Yet once in a while Dr. Boli has an experience that makes the circular motion of the earth strangely evident. One of those happened yesterday, thanks to William-Adolphe Bouguereau, the notable French painter. That we are able to call him notable is the thing that makes us feel the movement of the earth.
This curious mental journey began when Dr. Boli remembered visiting an art museum in Ocala, Florida, some years ago, shortly after it was opened. What was the name of the museum? He could not recall; but he could recall that it was on Silver Springs Boulevard east of the city. Google Maps did the rest; the museum was the Appleton Museum of Art, founded to display the collection of a rich fellow named Appleton, who snatched up a wide variety of art, including a first-class collection of Asian art and an important collection of pre-Columbian American art, but also some European masters. (And he also got his hands on the desk on which the Treaty of Versailles, the one that ended the First World War, was signed, because, you know, somebody has to own it.)
The museum site divides the permanent collection into several categories, and the painting chosen to represent the “European” category (the painting you see above) immediately struck Dr. Boli as a Bouguereau. If you know Bouguereau’s work, you know why: the idealized and impossibly clean poor girl staring straight at us is just his sort of thing. That first instinct was right: it was Tricoteuse (“Knitter”) by William-Adolphe Bouguereau.

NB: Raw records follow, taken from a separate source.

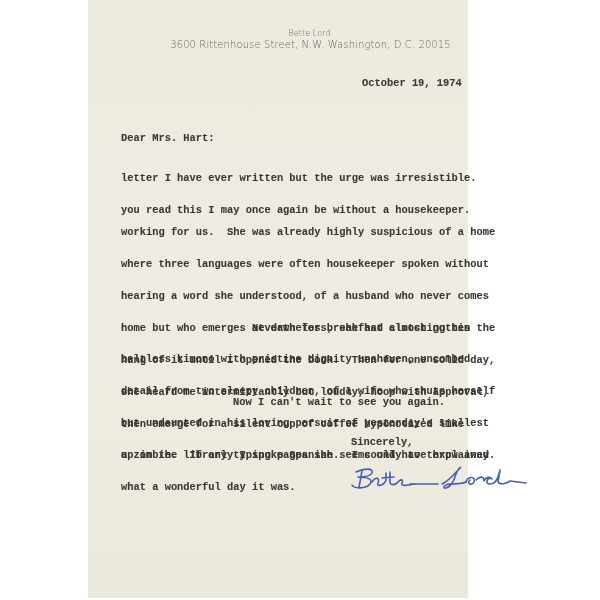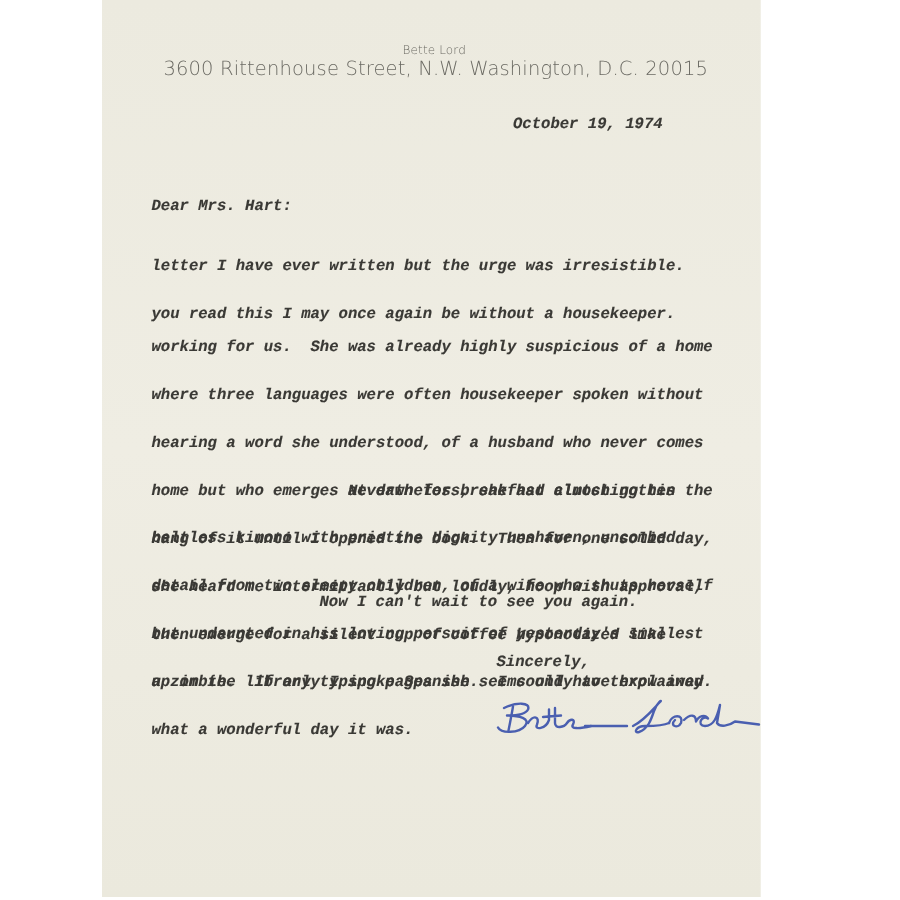--- a/index.html
+++ b/index.html
@@ -12,9 +12,9 @@
     }
     .page {
       position: absolute;
-      left: 68px;
+      left: 88px;
       top: 0;
-      width: 439px;
+      width: 380px;
       height: 598px;
       background: #edebe0;
       background-image: linear-gradient(180deg, #eceadf 0%, #efede3 50%, #ebe9dd 100%);

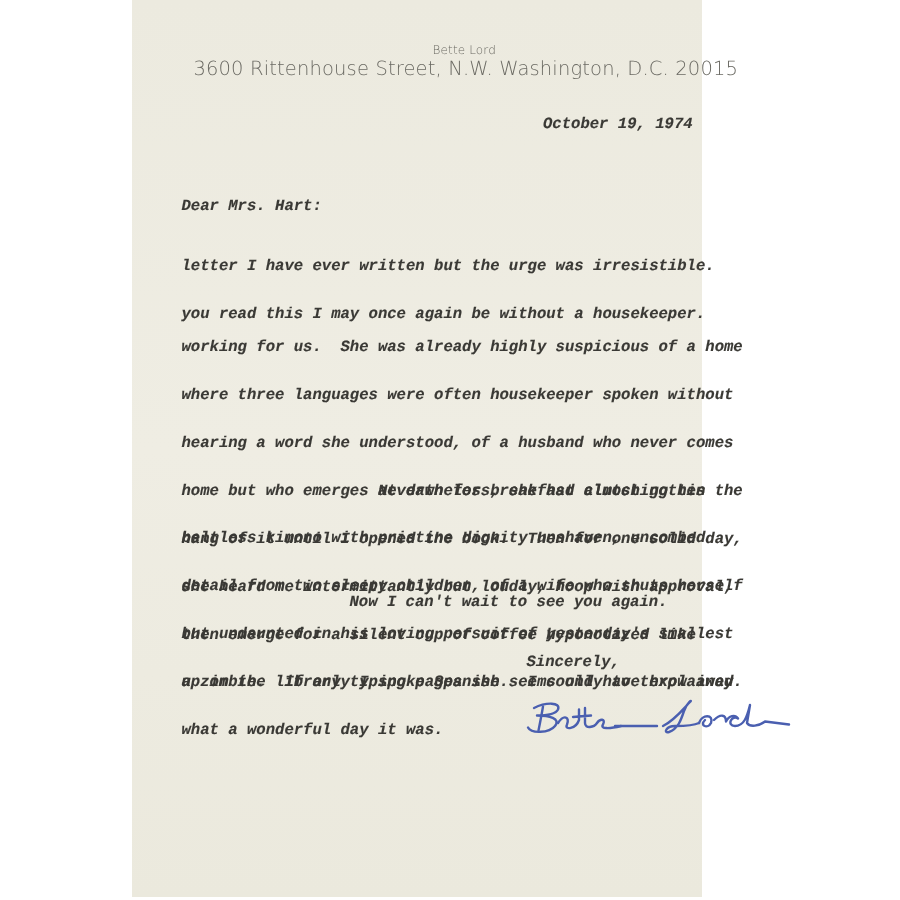--- a/index.html
+++ b/index.html
@@ -36,7 +36,7 @@
     }
     .lh-address {
       top: 39px;
-      font-size: 13px;
+      font-size: 10px;
       left: 3px;
     }
     .typed {

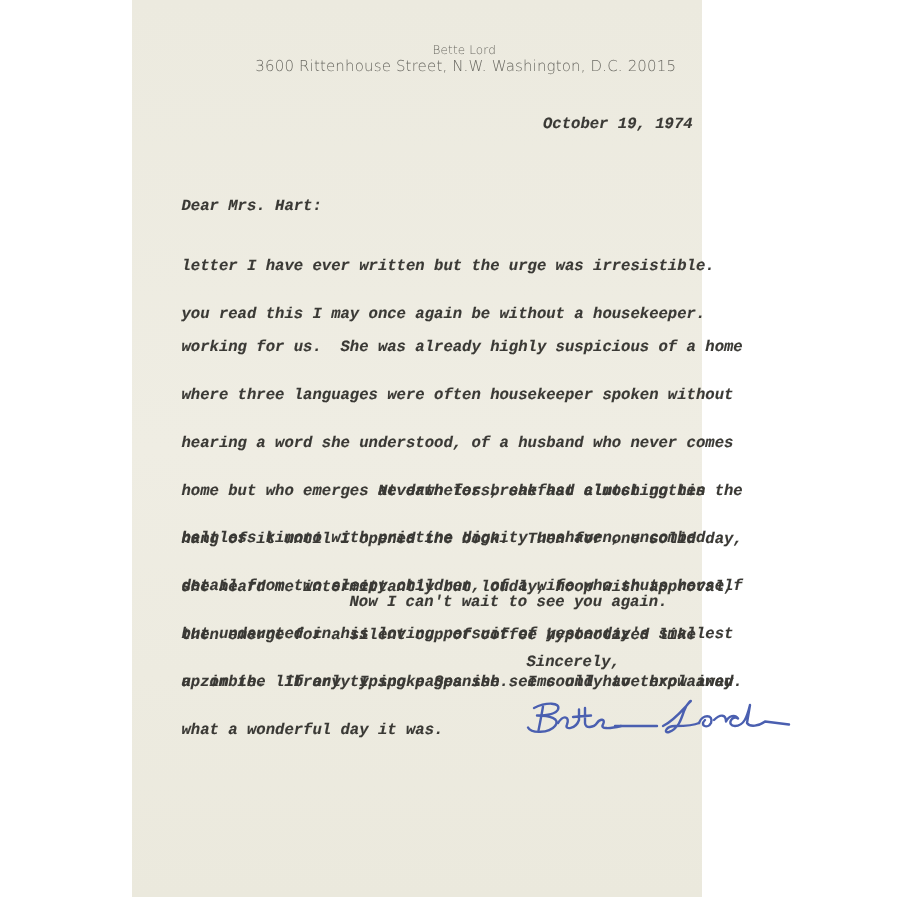--- a/index.html
+++ b/index.html
@@ -48,7 +48,6 @@
       white-space: pre;
       font-weight: bold;
       letter-spacing: 0px;
-      font-style: italic;
       -webkit-text-stroke: 0.1px #3a3935;
     }
     .date { left: 274px; top: 78px; }

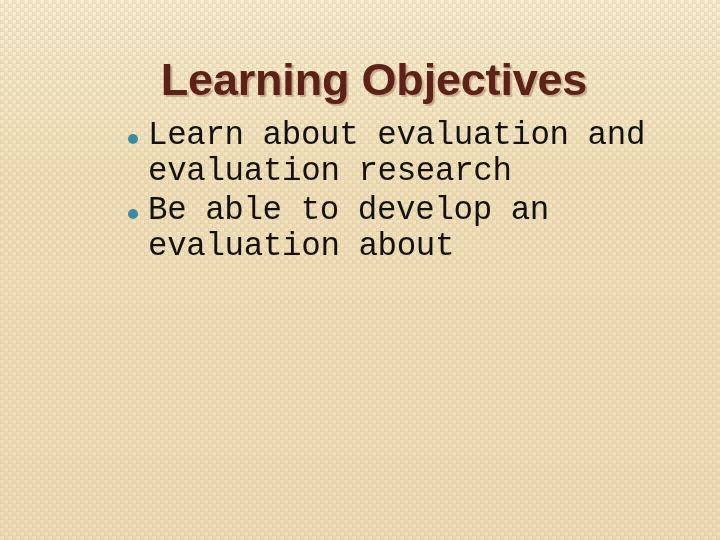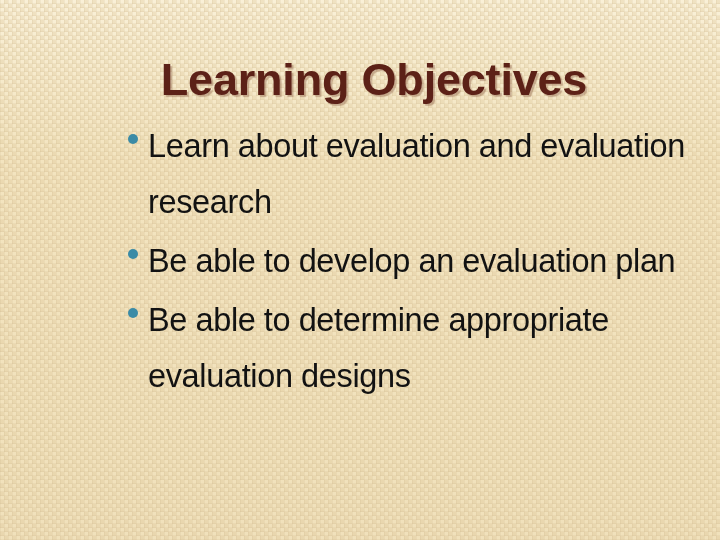--- a/index.html
+++ b/index.html
@@ -72,9 +72,9 @@
     position: relative;
     padding-left: 26px;
     margin: 0 0 3px 0;
-    font-family: Liberation Sans, sans-serif;
+    font-family: Liberation Mono, monospace;
     font-size: 32.5px;
-    line-height: 56px;
+    line-height: 36px;
     color: #121212;
     letter-spacing: -0.35px;
     word-spacing: -0.3px;

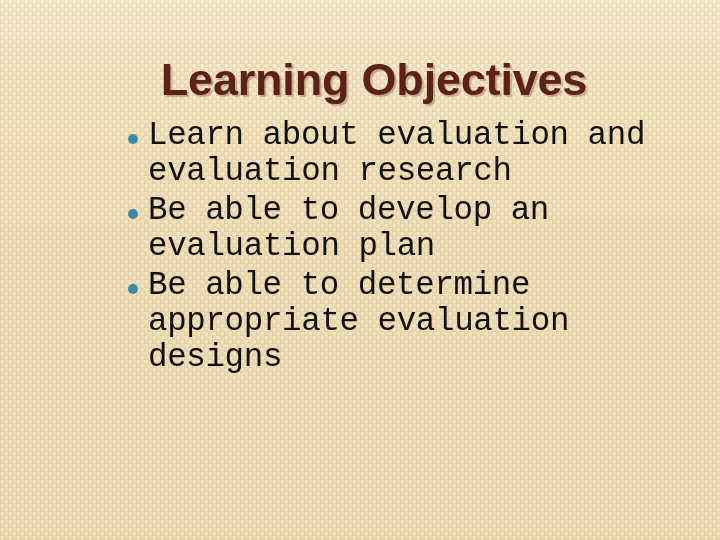--- a/index.html
+++ b/index.html
@@ -111,7 +111,7 @@
 
     <li class="bullet-item">
       <span class="bullet-dot"></span>
-      <span class="bullet-text">Be able to develop an evaluation plan</span>
+      <span class="bullet-text">Be able to develop an evaluation about</span>
     </li>
 
     <li class="bullet-item">

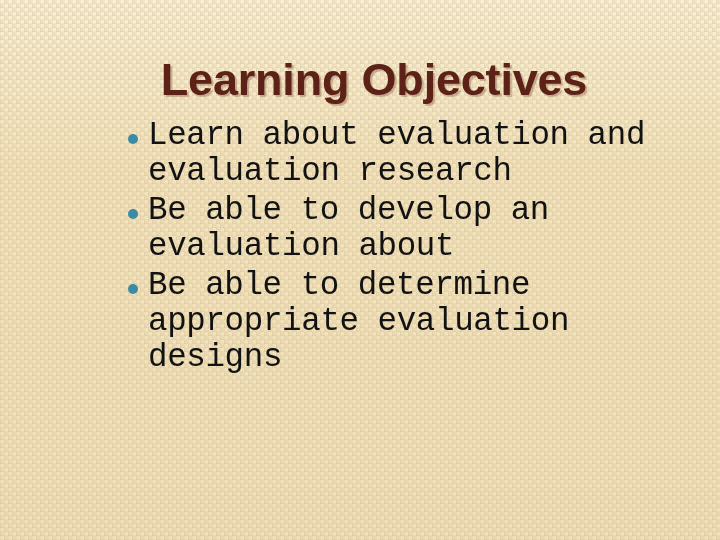--- a/index.html
+++ b/index.html
@@ -114,10 +114,6 @@
       <span class="bullet-text">Be able to develop an evaluation about</span>
     </li>
 
-    <li class="bullet-item">
-      <span class="bullet-dot"></span>
-      <span class="bullet-text">Be able to determine appropriate evaluation designs</span>
-    </li>
 
   </ul>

In his lifetime, which ended in 1905 at a good old age, Bouguereau was the most notable of all living artists. Dr. Boli remembered when his paintings were eagerly absorbed by European aristocrats and American millionaires as fast as M. Bouguereau could turn them out. To own a Bouguereau was the infallible sign that you were a collector of taste and discrimination.
Then Bouguereau died, and within a dizzyingly short time, his reputation plummeted into the gutter. To own a Bouguereau was the infallible sign that you were a philistine. For almost the whole twentieth century, to admit to liking Bouguereau was a gaucherie from which one’s reputation as a connoisseur could never recover. When the Appleton Museum of Art opened in 1987, advertising the museum’s collection of European art with a Bouguereau would have been like advertising the museum’s collection of American art with a painting of Elvis on black velvet. You could have bought that Bouguereau in a flea market for fifteen dollars and a book of S&H Green Stamps. Now it is probably worth hundreds of thousands, if not millions.
The world has spun in a circle.
What does this observation mean? It means either that the art world has come to a cheering and long-deserved appreciation of the skill and talent of the best French Academic painters, or that you should be scouring flea markets for paintings of Elvis on black velvet.